> Instructions to follow
Reproduce the entries beneath exactly, without their images.

[Start of section]

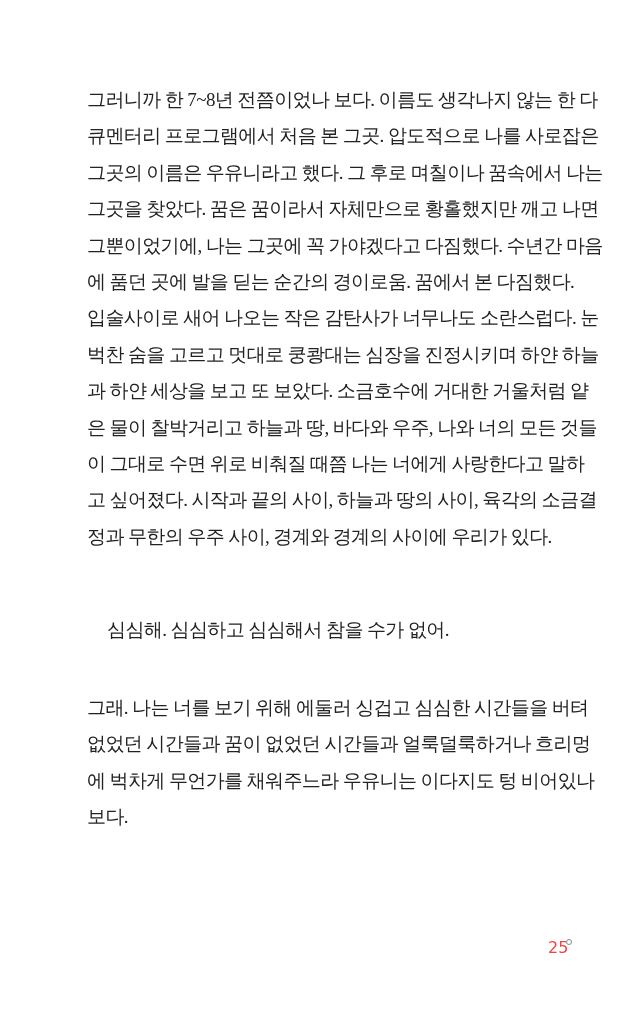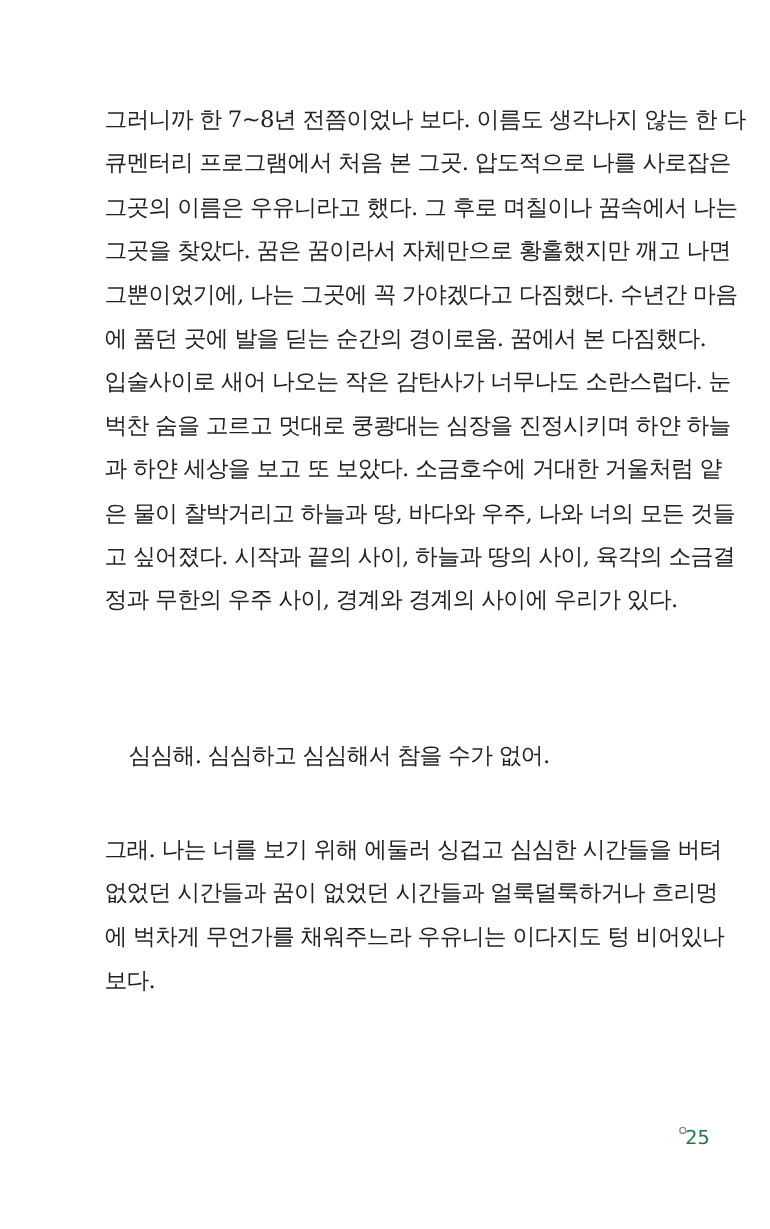--- a/index.html
+++ b/index.html
@@ -31,6 +31,7 @@
       line-height: 36.4px;
       letter-spacing: -0.6px;
       word-break: keep-all;
+      font-family: Liberation Serif, serif;
     }
     .line {
       display: block;

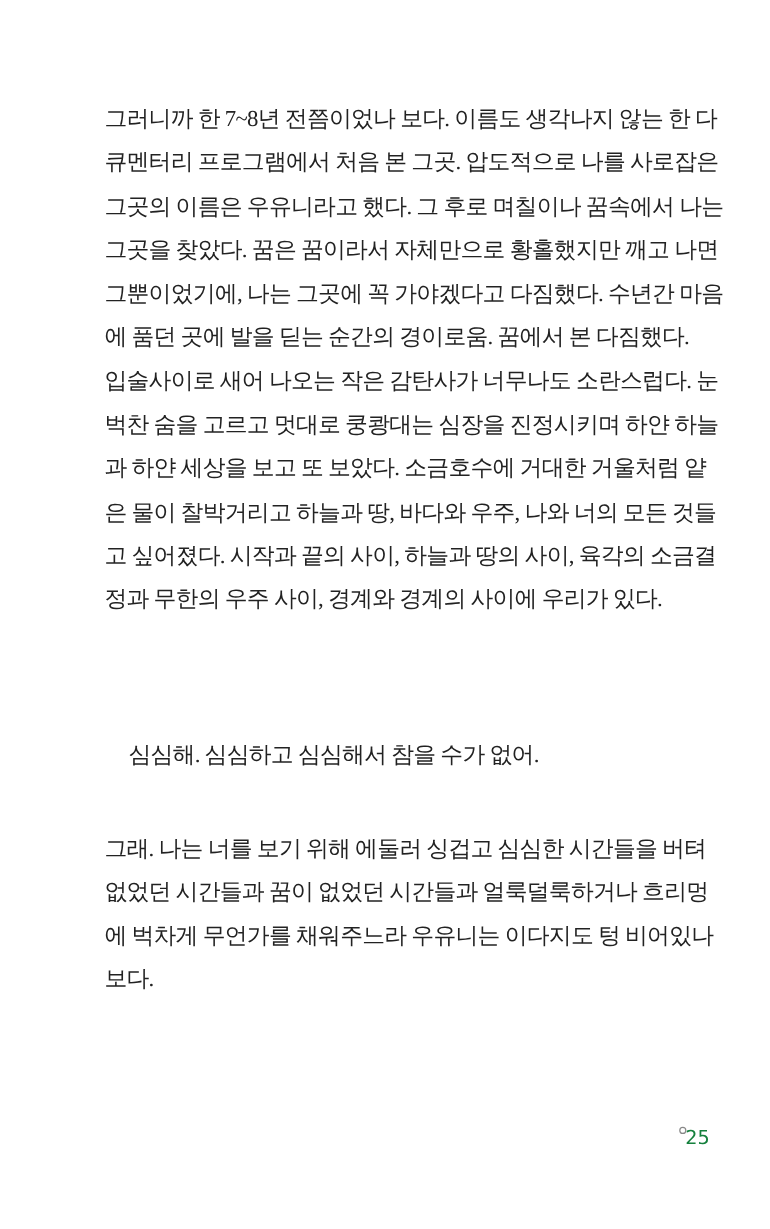--- a/index.html
+++ b/index.html
@@ -81,6 +81,7 @@
     <span class="line">벅찬 숨을 고르고 멋대로 쿵쾅대는 심장을 진정시키며 하얀 하늘</span>
     <span class="line">과 하얀 세상을 보고 또 보았다. 소금호수에 거대한 거울처럼 얕</span>
     <span class="line">은 물이 찰박거리고 하늘과 땅, 바다와 우주, 나와 너의 모든 것들</span>
+    <span class="line">이 그대로 수면 위로 비춰질 때쯤 나는 너에게 사랑한다고 말하</span>
     <span class="line">고 싶어졌다. 시작과 끝의 사이, 하늘과 땅의 사이, 육각의 소금결</span>
     <span class="line last">정과 무한의 우주 사이, 경계와 경계의 사이에 우리가 있다.</span>
   </div>

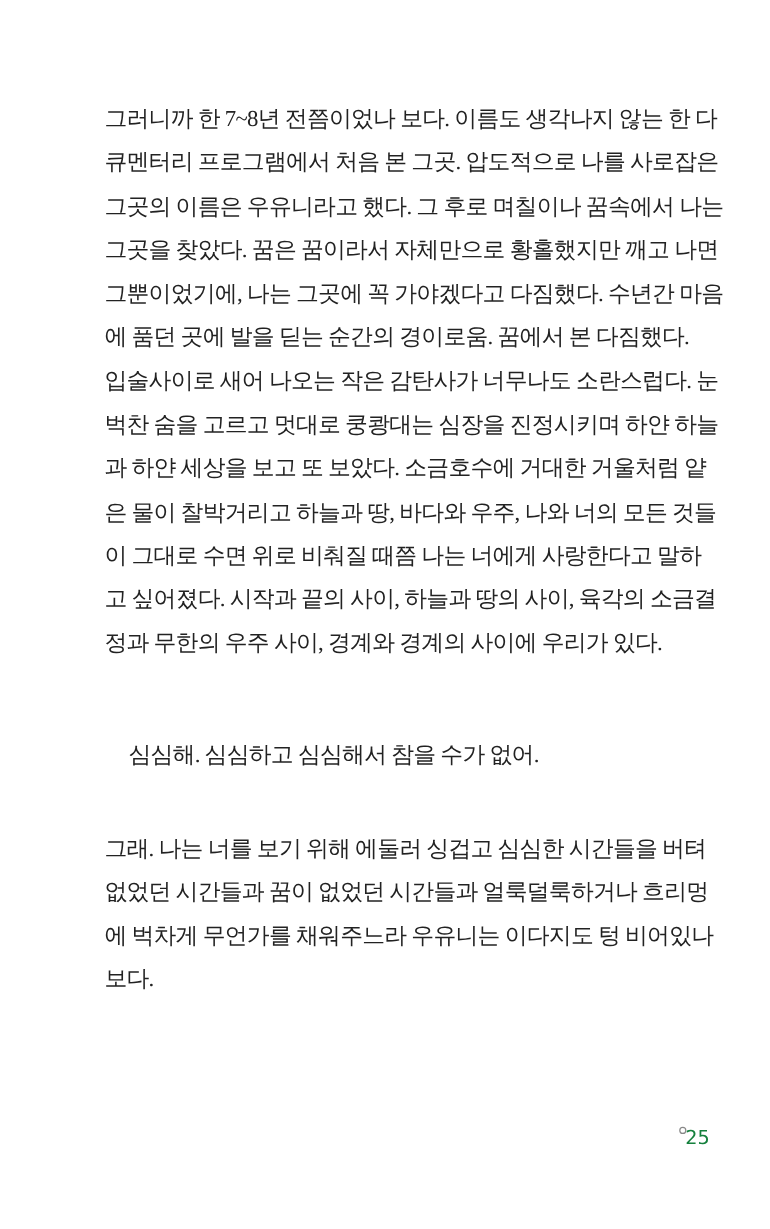--- a/index.html
+++ b/index.html
@@ -48,11 +48,11 @@
     #para-2 { top: 690px; }
     .page-number {
       position: absolute;
-      left: 571px;
+      left: 548px;
       top: 938px;
       font-family: "DejaVu Sans", "Liberation Sans", sans-serif;
       font-size: 16px;
-      color: #15803d;
+      color: #ef4444;
       letter-spacing: 0px;
     }
     .page-ornament {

[End of section]

> Completed task
--- a/index.html
+++ b/index.html
@@ -31,6 +31,7 @@
       line-height: 36.4px;
       letter-spacing: -0.6px;
       word-break: keep-all;
+      font-family: Liberation Serif, serif;
     }
     .line {
       display: block;

--- a/index.html
+++ b/index.html
@@ -81,6 +81,7 @@
     <span class="line">벅찬 숨을 고르고 멋대로 쿵쾅대는 심장을 진정시키며 하얀 하늘</span>
     <span class="line">과 하얀 세상을 보고 또 보았다. 소금호수에 거대한 거울처럼 얕</span>
     <span class="line">은 물이 찰박거리고 하늘과 땅, 바다와 우주, 나와 너의 모든 것들</span>
+    <span class="line">이 그대로 수면 위로 비춰질 때쯤 나는 너에게 사랑한다고 말하</span>
     <span class="line">고 싶어졌다. 시작과 끝의 사이, 하늘과 땅의 사이, 육각의 소금결</span>
     <span class="line last">정과 무한의 우주 사이, 경계와 경계의 사이에 우리가 있다.</span>
   </div>

--- a/index.html
+++ b/index.html
@@ -48,11 +48,11 @@
     #para-2 { top: 690px; }
     .page-number {
       position: absolute;
-      left: 571px;
+      left: 548px;
       top: 938px;
       font-family: "DejaVu Sans", "Liberation Sans", sans-serif;
       font-size: 16px;
-      color: #15803d;
+      color: #ef4444;
       letter-spacing: 0px;
     }
     .page-ornament {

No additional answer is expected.